Eu sou iniciada e experienciei esse padrão que ocorre em certas casas, e ele se torna nocivo quando não há honestidade e confiança entre os envolvidos. Primeiro, fazer parte de uma egrégora é seríssimo — apenas uma laranja podre é capaz de estragar o todo. Antes de querer fazer parte de algo, pesquise, sinta no seu corpo se aquele campo serve para você.

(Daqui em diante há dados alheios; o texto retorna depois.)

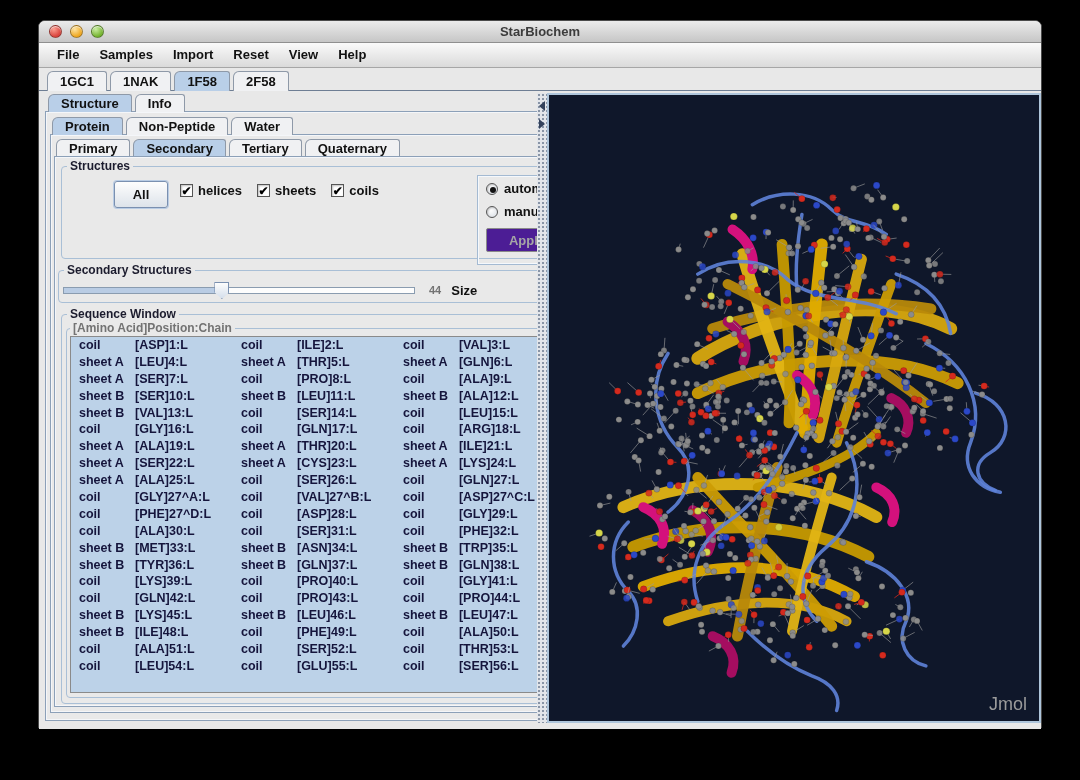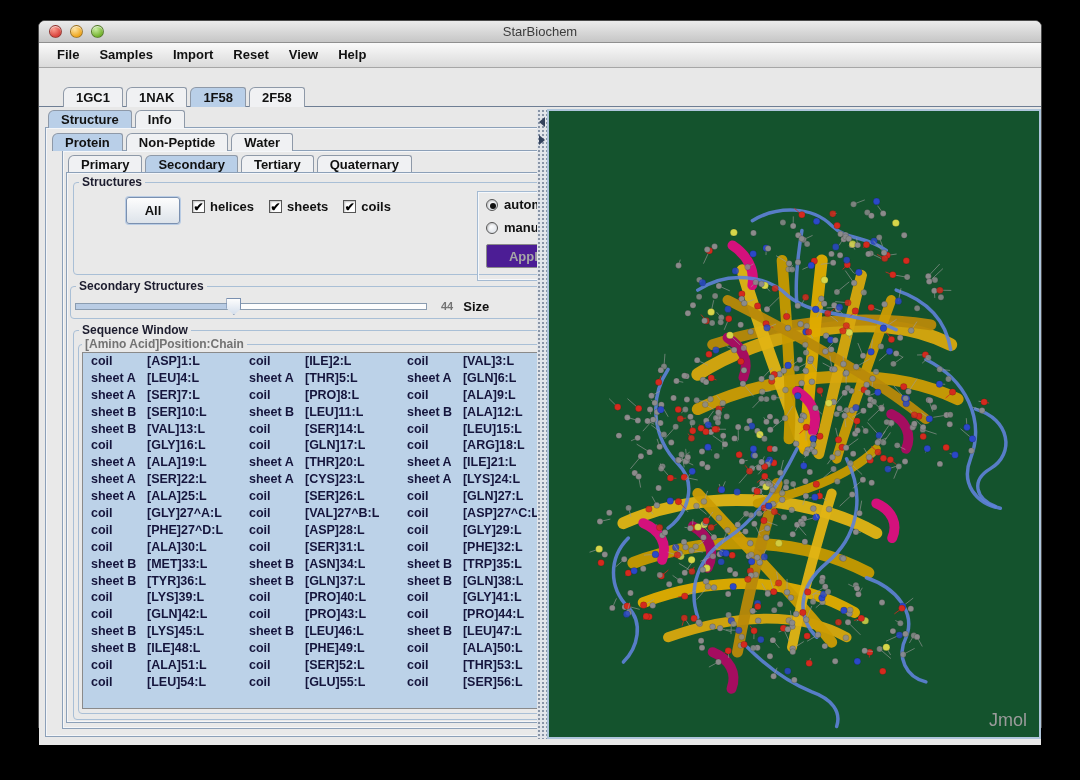"StarBiochem" .title { font-weight: normal -> bold }
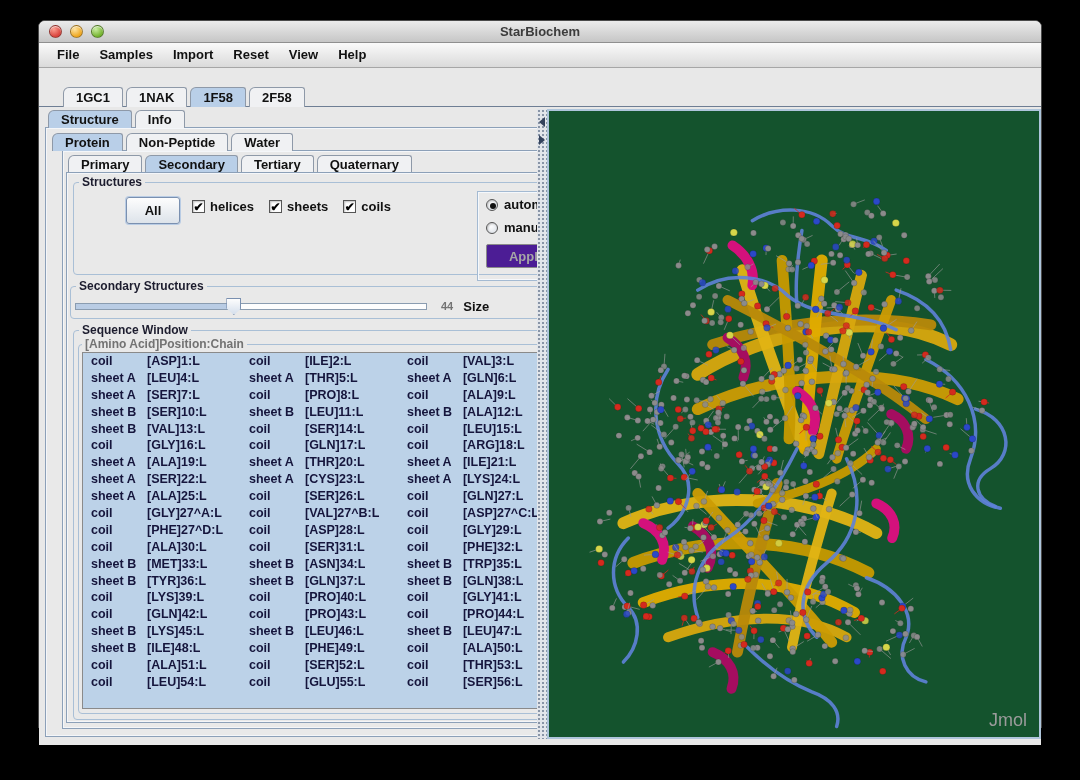"1GC1" .pdbtabs { margin-top: 16px -> none; padding-left: 24px -> 8px }
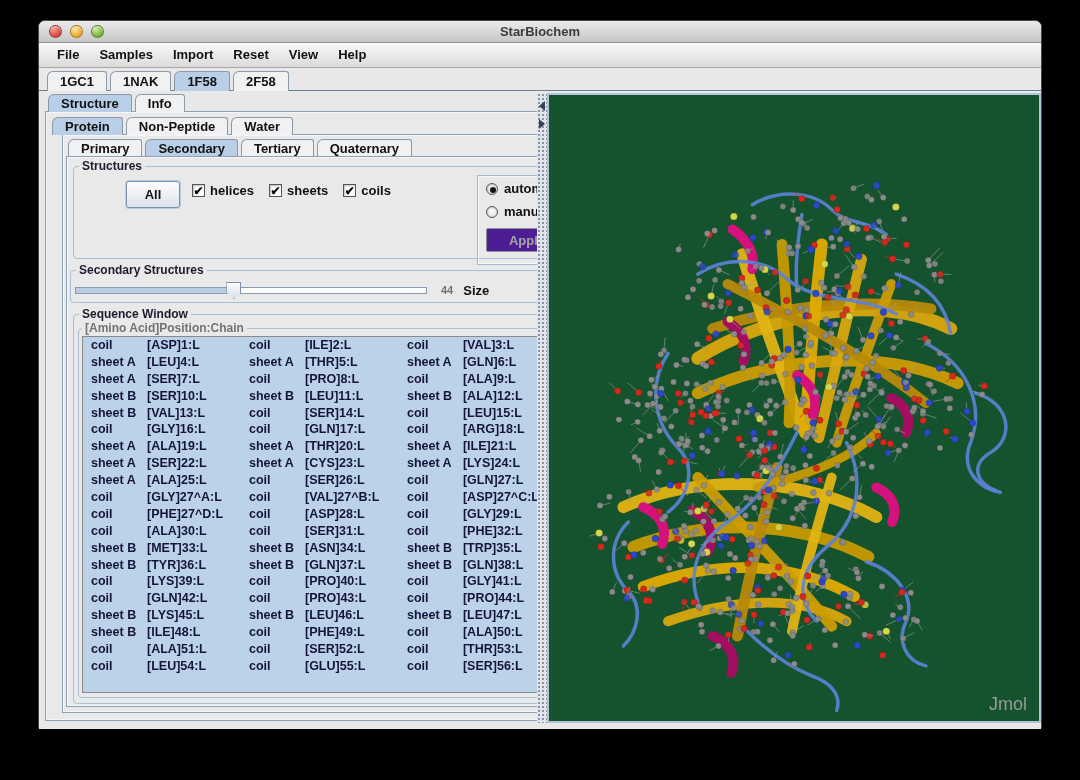"Primary" .panel2 { margin: 0 4px 4px 16px -> 0 4px 4px 4px }
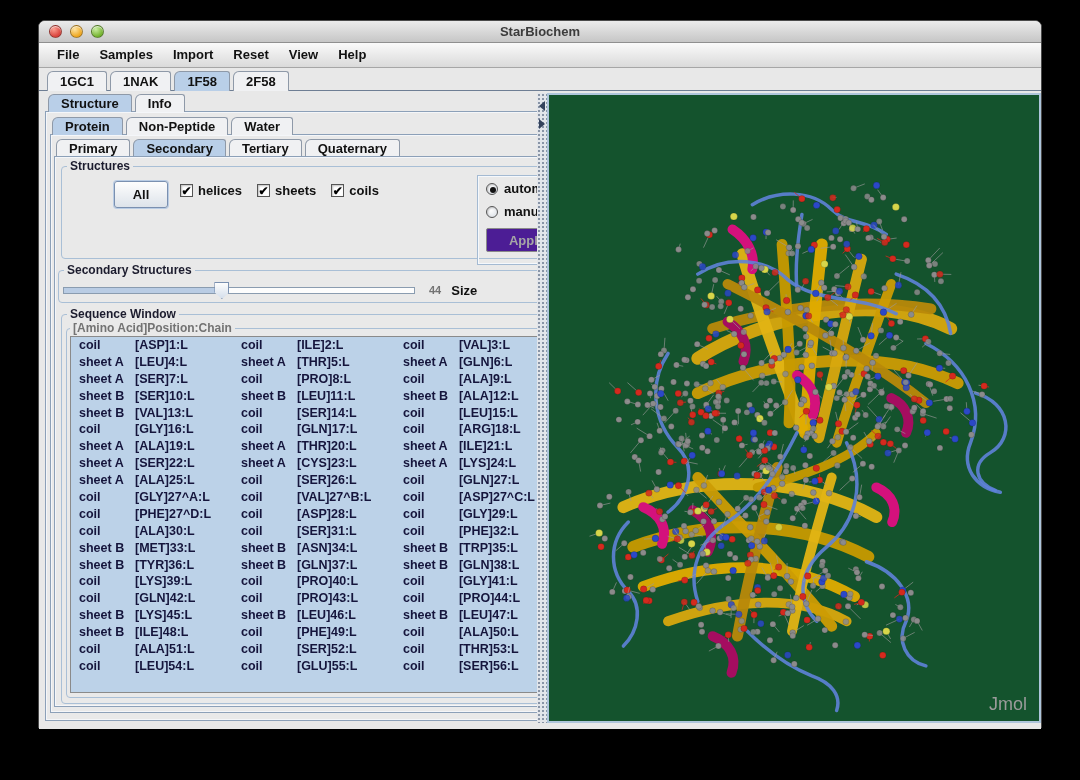"Jmol" .viewer { background: #14532d -> #0f172a }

Perceba se existem atitudes nobres, verdade e coerência entre discurso e ação.
Aqui é onde meu trabalho entra, com o Campo Akáshico, o campo de infinitas possibilidades.
Pode parecer estranho para quem não compreende esse campo e não acessou ainda, mas não se esqueça de que é possível — com estudo, autoestudo, prática e abrindo mão de muitas crenças e paradigmas.
Eu acesso o campo do cliente, atuando em desordens energéticas, ataques, maldições, indo direto no campo da entidade ou divindade, onde ela passa o alinhamento direto para o adepto. Acaba a dependência e começa a sua soberania.
Eu defendo sua soberania energética, sua casa espiritual. Apenas você é capaz de assegurar sua proteção e sua prosperidade — mais ninguém. Eu abro o campo e te conduzo.
Aqui a ética e o trabalho são através da Hierarquia Divina. Eu sou apenas o canal dos Mestres.